Trivia: Who invented the telephone?


Answer: Alexander Graham Bell

The telephone was invented in 1876 by Alexander Graham Bell, an eminent scientist, inventor, and engineer.

He was born in a middle-class family on 3rd March 1847 in Edinburgh, Scotland. His father taught elocution, and his mother worked as a music teacher at the University of London. At age 10, he enrolled at the Royal High School, Edinburgh.

Graham Bell invented the telephone to solve the problem of electric currents being used upon unintended transmission. His initial idea came from the crude acoustic receivers employed in telegraphy stations upon which signals transmitted through a wire caused an attached diaphragm to vibrate. A tuning fork or resonator, commonly called a ‘microphone,’ was created and used with the receiver to “transmit” and “receive” sound.

Bell maintained a strong interest in the advancement of phonetics throughout his life, serving as president of both the American Association for Promoting the Teaching of Speech to the Deaf, based upon his father’s teachings and the Volta (later Alexander Graham Bell) Association for the Deaf, established by his father and Gardiner Greene Hubbard. He was one of the nine founding members of the Volta Bureau in 1887, established as a center “for collection and diffusion of information relating to the deaf,” and served as its president between 1888 and 1894.
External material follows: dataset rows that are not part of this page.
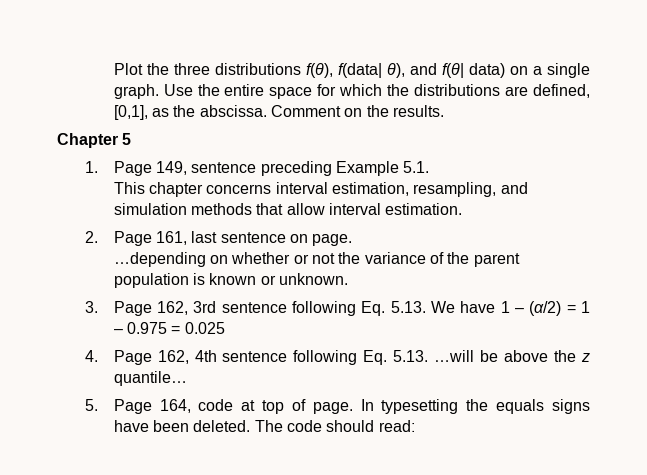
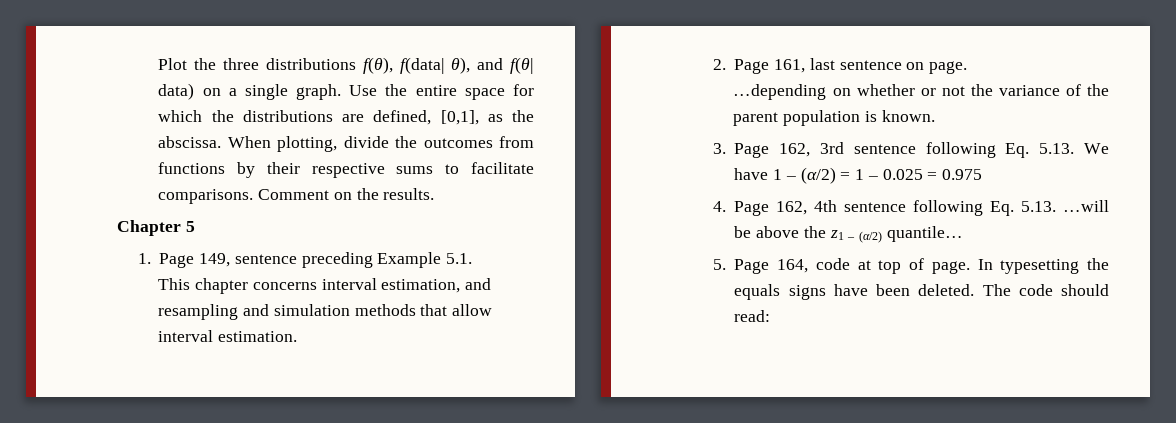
+ When plotting, divide the outcomes from functions by their respective sums to facilitate comparisons.
- This chapter concerns interval estimation, resampling, and simulation methods that allow interval estimation.
+ This chapter concerns interval estimation, and resampling and simulation methods that allow interval estimation.
- …depending on whether or not the variance of the parent population is known or unknown.
+ …depending on whether or not the variance of the parent population is known.
- 3. Page 162, 3rd sentence following Eq. 5.13. We have 1 – (α/2) = 1 – 0.975 = 0.025
+ 3. Page 162, 3rd sentence following Eq. 5.13. We have 1 – (α/2) = 1 – 0.025 = 0.975
- 4. Page 162, 4th sentence following Eq. 5.13. …will be above the z quantile…
+ 4. Page 162, 4th sentence following Eq. 5.13. …will be above the z1 – (α/2) quantile…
He first introduced using an electrical device to transmit sound in 1874 while living in Boston. On February 14th, 1875, he requested that an amendment be added to his U.S. patent No 174,465 for a telephone design submitted on January 13th of the same year, which declared: “the object of my invention is to transmit vocal or other sounds telegraphically by causing electrical undulations similar in form to the vibrations of the air accompanying the said vocal or other sounds.”

The first telephone line between two cities occurred on October 9, 1877, in Boston and Brantford. Bell’s device was then known as a “harmonic telegraph,” but the terminology had been shortened to simply ‘telephone within three years.

On March 7, 1876, U.S. Patent 508629 was issued to Bell for the invention of an “improvement [that] consists in so constructing the instruments that they have two distinct, adjustable, and reversible modes of vibration, and apply signals by causing variable undulations or vibrations in the current of the main circuit induced in a secondary circuit, substantially as set forth.” This apparatus used what is now called variable resistance to change the amplitude of the current in the receiver.

On June 21, 1876, Bell conducted the first telephonic long-distance call between Brantford and Paris, Ontario, Canada. The reed apparatus created by Thomas Watson was still attached to this telephone line when he made his first successful telephone call over a longer distance. Bell established the telephone’s “quality of service” by having Watson, stationed in Paris, Ontario, close his receiver’s circuit breaker with two pliers.

Today, Alexander Graham Bell is considered the inventor of the first practical telephone.